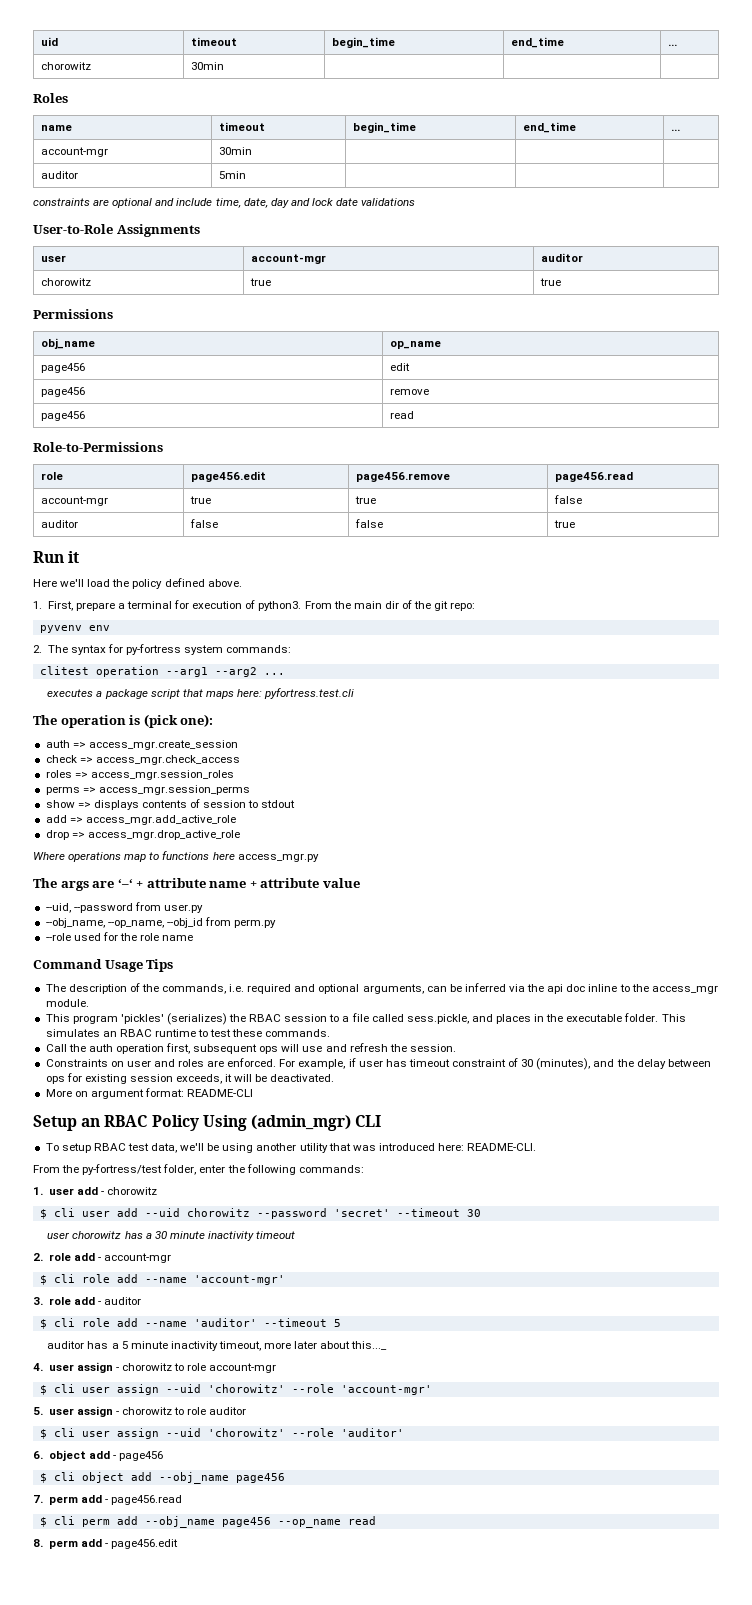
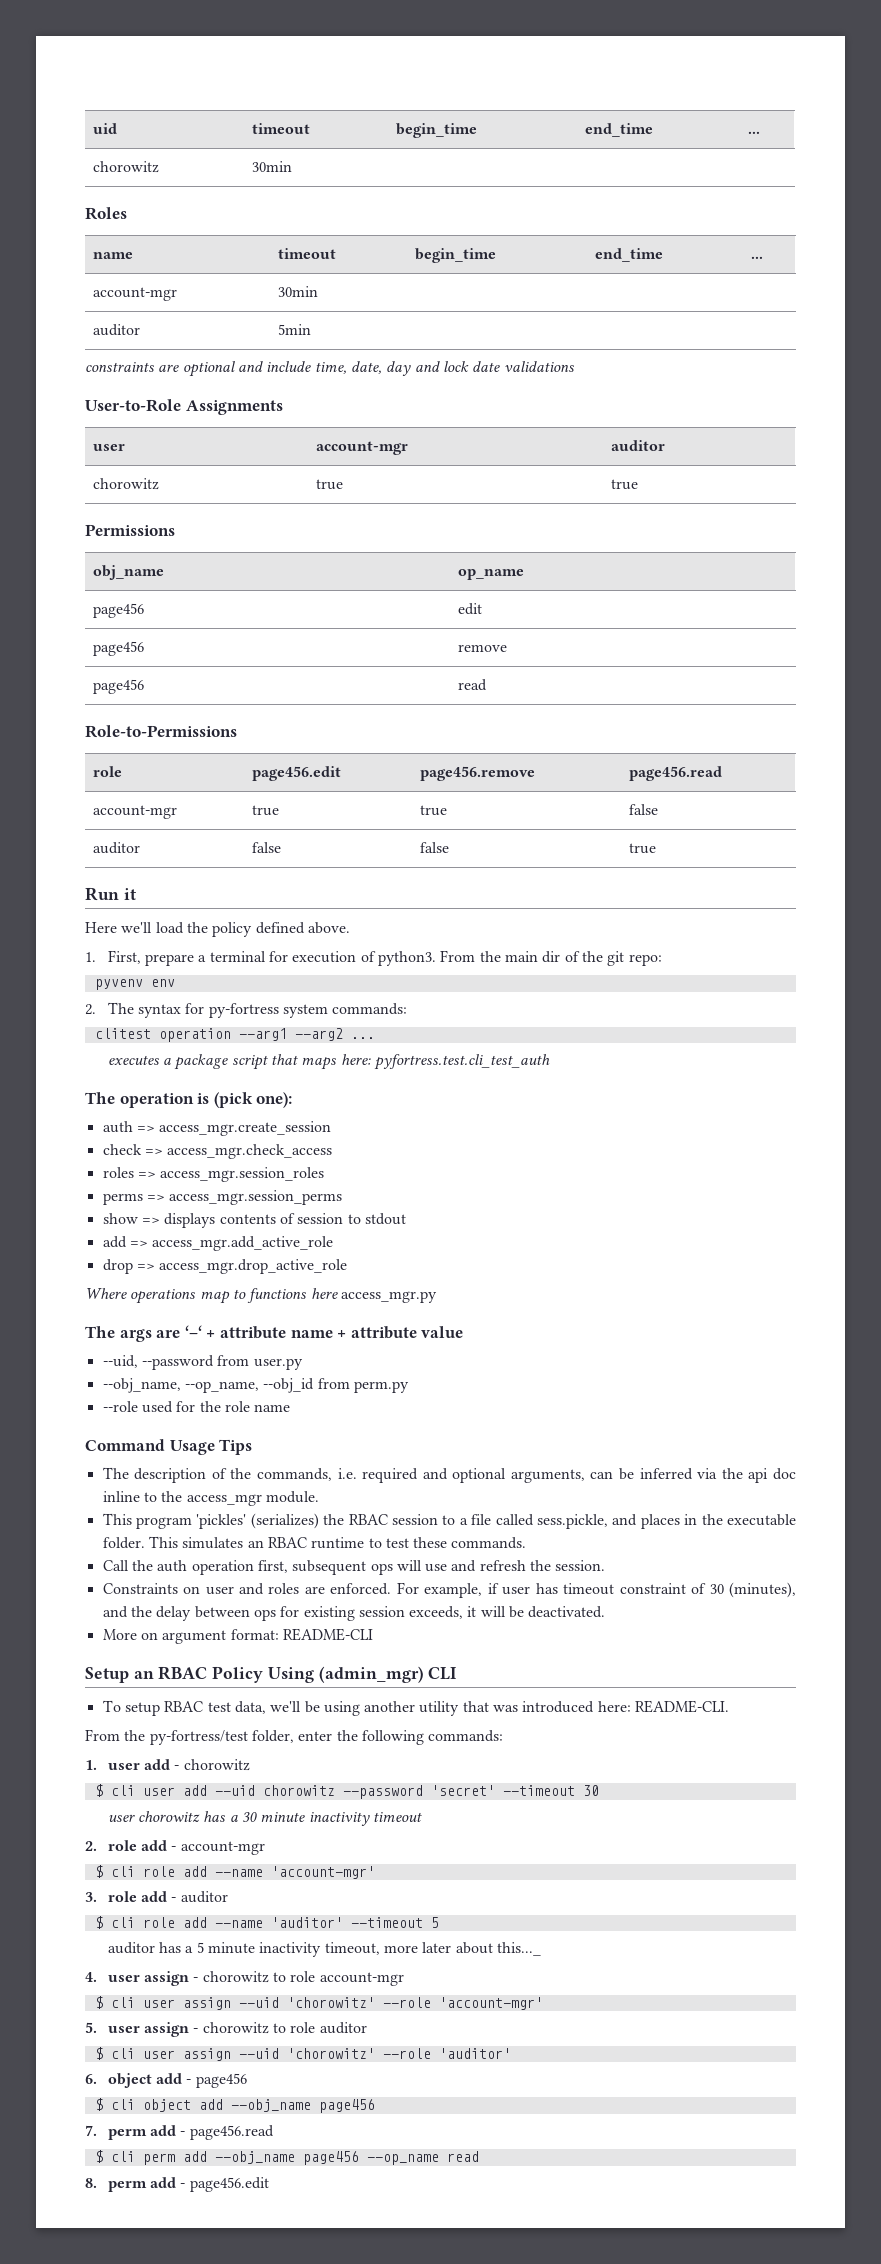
[264,688,355,699] pyfortress.test.cli -> [373,1054,550,1070] pyfortress.test.cli_test_auth

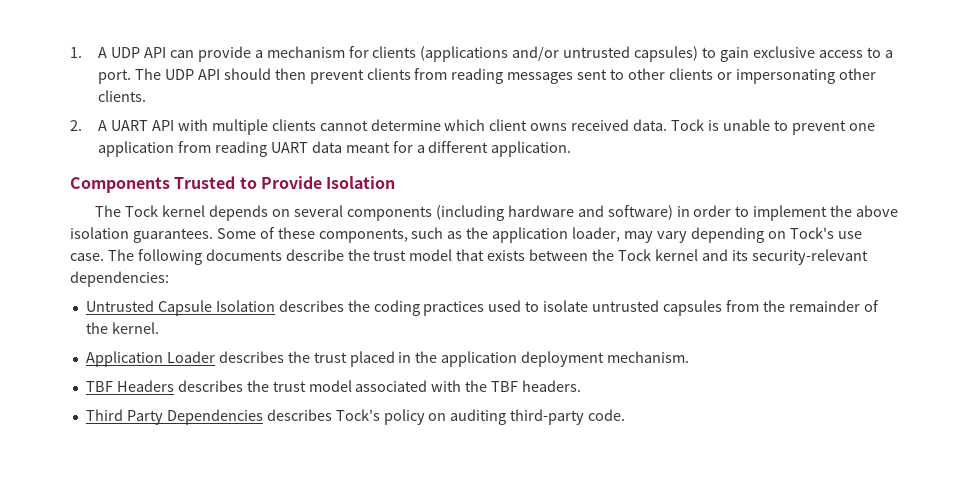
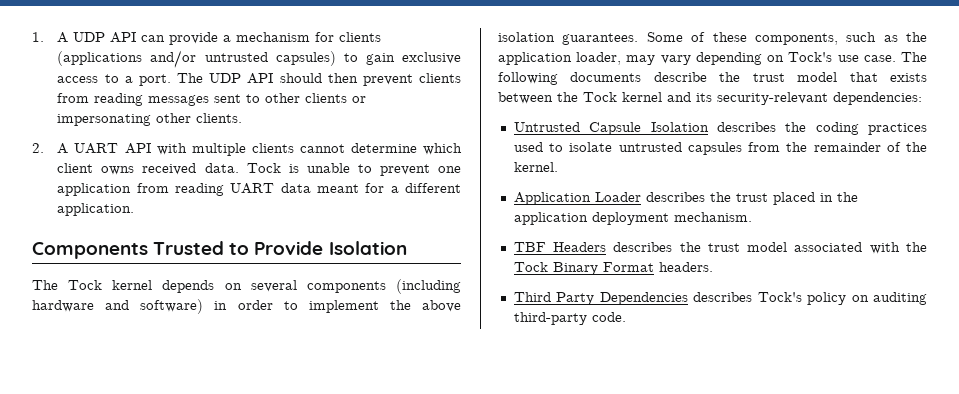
[491,381,519,392] TBF -> [513,262,654,275] Tock Binary Format

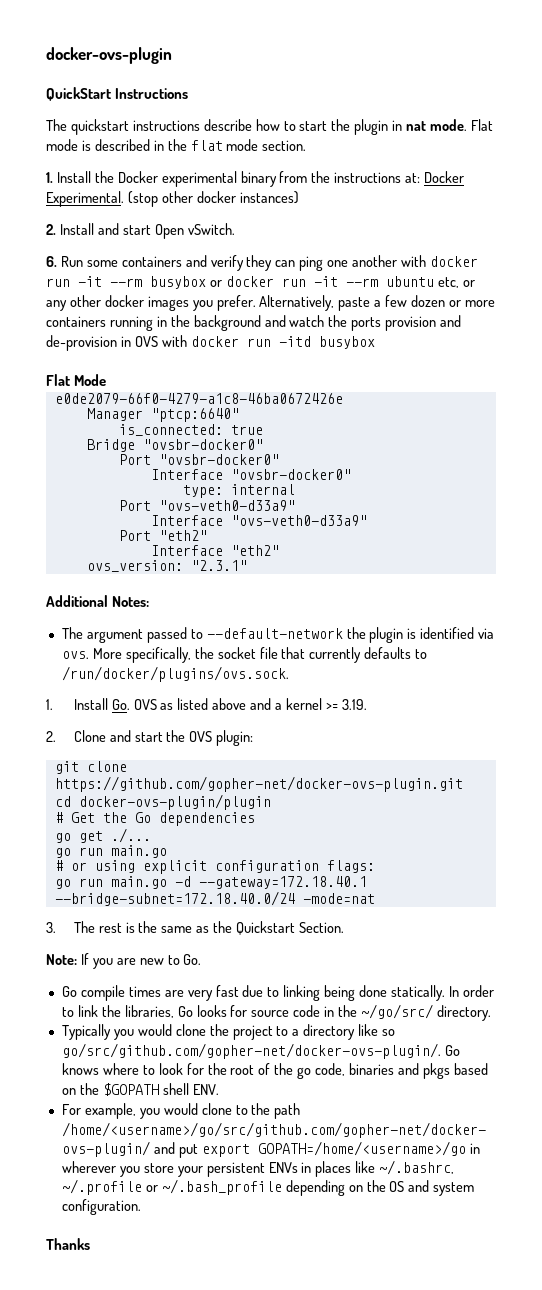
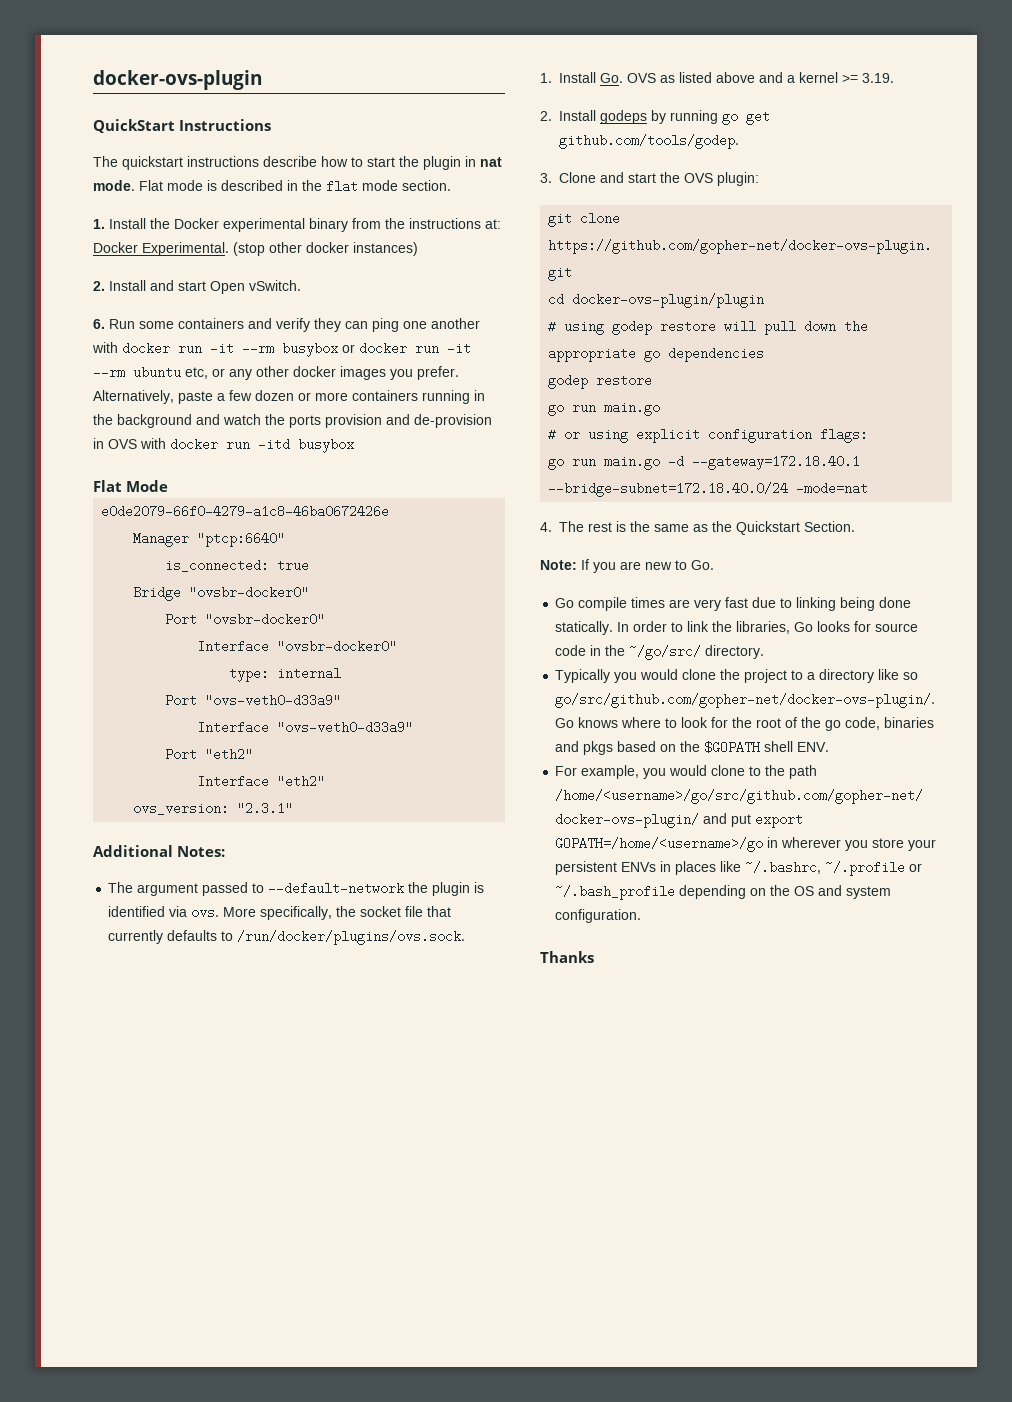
(56, 736) none -> [559,110,770,125] [559,134,739,149] [540,173,552,183] Install godeps by running go get github.com/tools/godep. // 3.
[70,812,255,826] [54,828,151,843] Get the Go dependencies // go get ./... -> [564,320,869,335] [548,347,765,362] [548,374,653,389] using godep restore will pull down the appropriate go dependencies // godep restore
[46,922,56,933] 3. -> [540,522,552,532] 4.

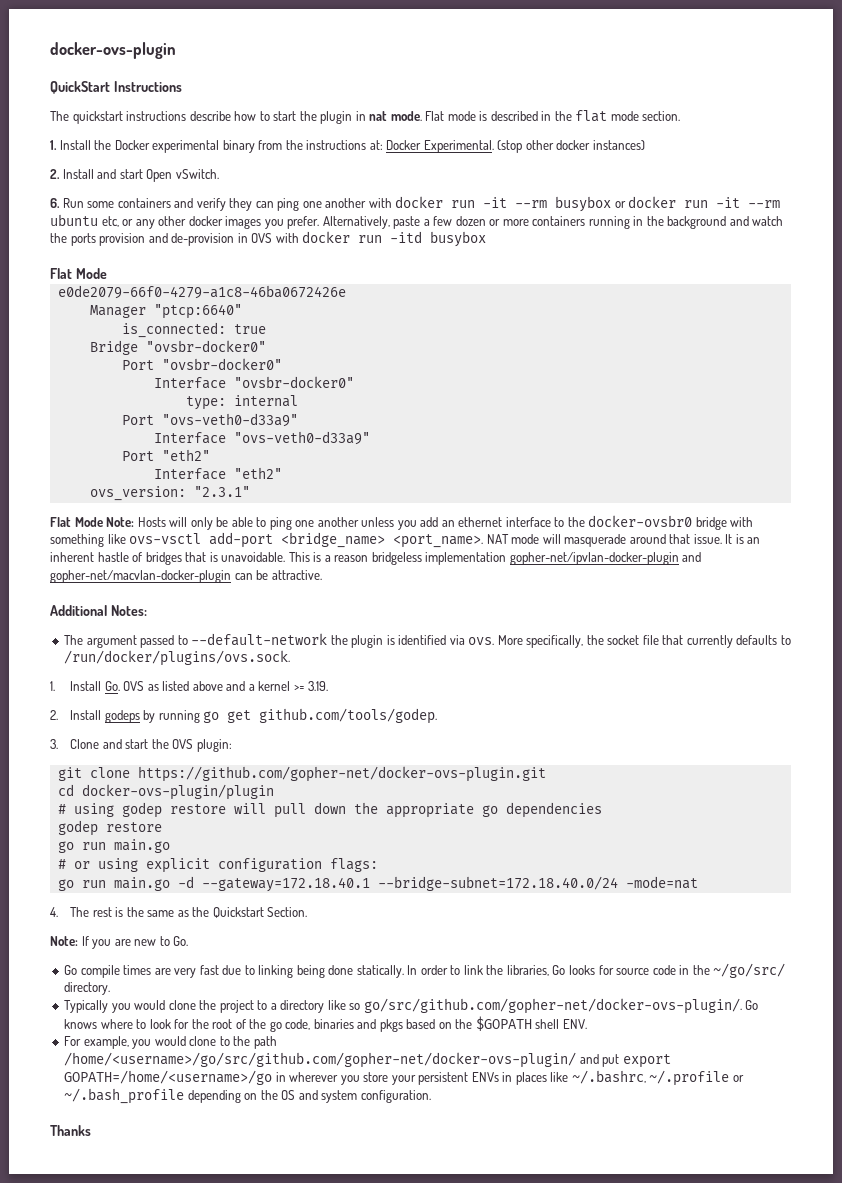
(294, 808) none -> [50,515,754,530] [50,532,761,548] [50,552,702,565] [50,570,322,583] // Flat Mode Note: Hosts will only be able to ping one another unless you add an ethernet interface to the docker-ovsbr0 bridge with something like ovs-vsctl add-port <bridge_name> <port_name>. NAT mode will masquerade around that issue. It is an inherent hastle of bridges that is unavoidable. This is a reason bridgeless implementation gopher-net/ipvlan-docker-plugin and gopher-net/macvlan-docker-plugin can be attractive.

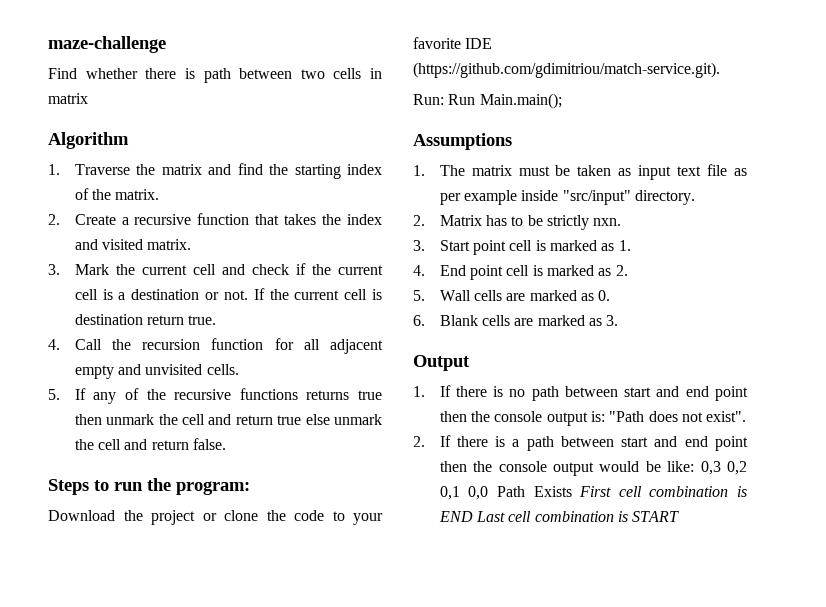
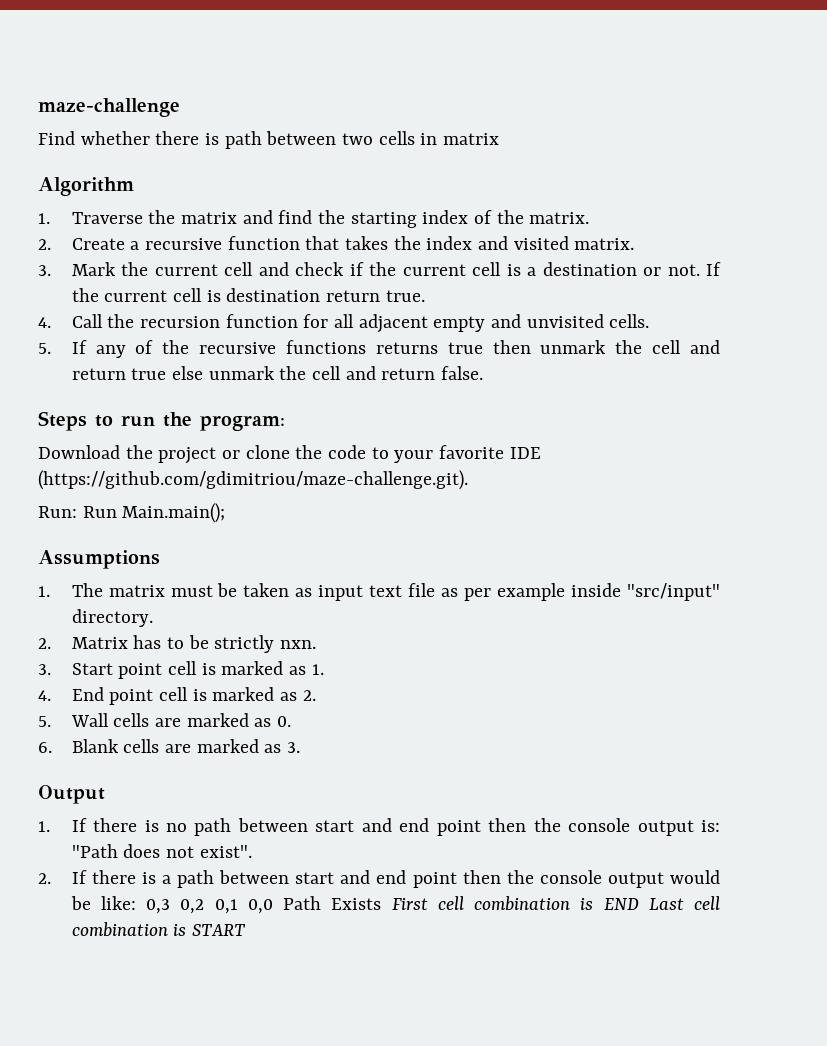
[413,62,720,78] (https://github.com/gdimitriou/match-service.git). -> [38,470,468,490] (https://github.com/gdimitriou/maze-challenge.git).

§

## Exercise aim
Could the entries above be retyped exactly, with the pictures left out?

## Your solution
[264,688,355,699] pyfortress.test.cli -> [373,1054,550,1070] pyfortress.test.cli_test_auth

[491,381,519,392] TBF -> [513,262,654,275] Tock Binary Format

(56, 736) none -> [559,110,770,125] [559,134,739,149] [540,173,552,183] Install godeps by running go get github.com/tools/godep. // 3.
[70,812,255,826] [54,828,151,843] Get the Go dependencies // go get ./... -> [564,320,869,335] [548,347,765,362] [548,374,653,389] using godep restore will pull down the appropriate go dependencies // godep restore
[46,922,56,933] 3. -> [540,522,552,532] 4.

(294, 808) none -> [50,515,754,530] [50,532,761,548] [50,552,702,565] [50,570,322,583] // Flat Mode Note: Hosts will only be able to ping one another unless you add an ethernet interface to the docker-ovsbr0 bridge with something like ovs-vsctl add-port <bridge_name> <port_name>. NAT mode will masquerade around that issue. It is an inherent hastle of bridges that is unavoidable. This is a reason bridgeless implementation gopher-net/ipvlan-docker-plugin and gopher-net/macvlan-docker-plugin can be attractive.

[413,62,720,78] (https://github.com/gdimitriou/match-service.git). -> [38,470,468,490] (https://github.com/gdimitriou/maze-challenge.git).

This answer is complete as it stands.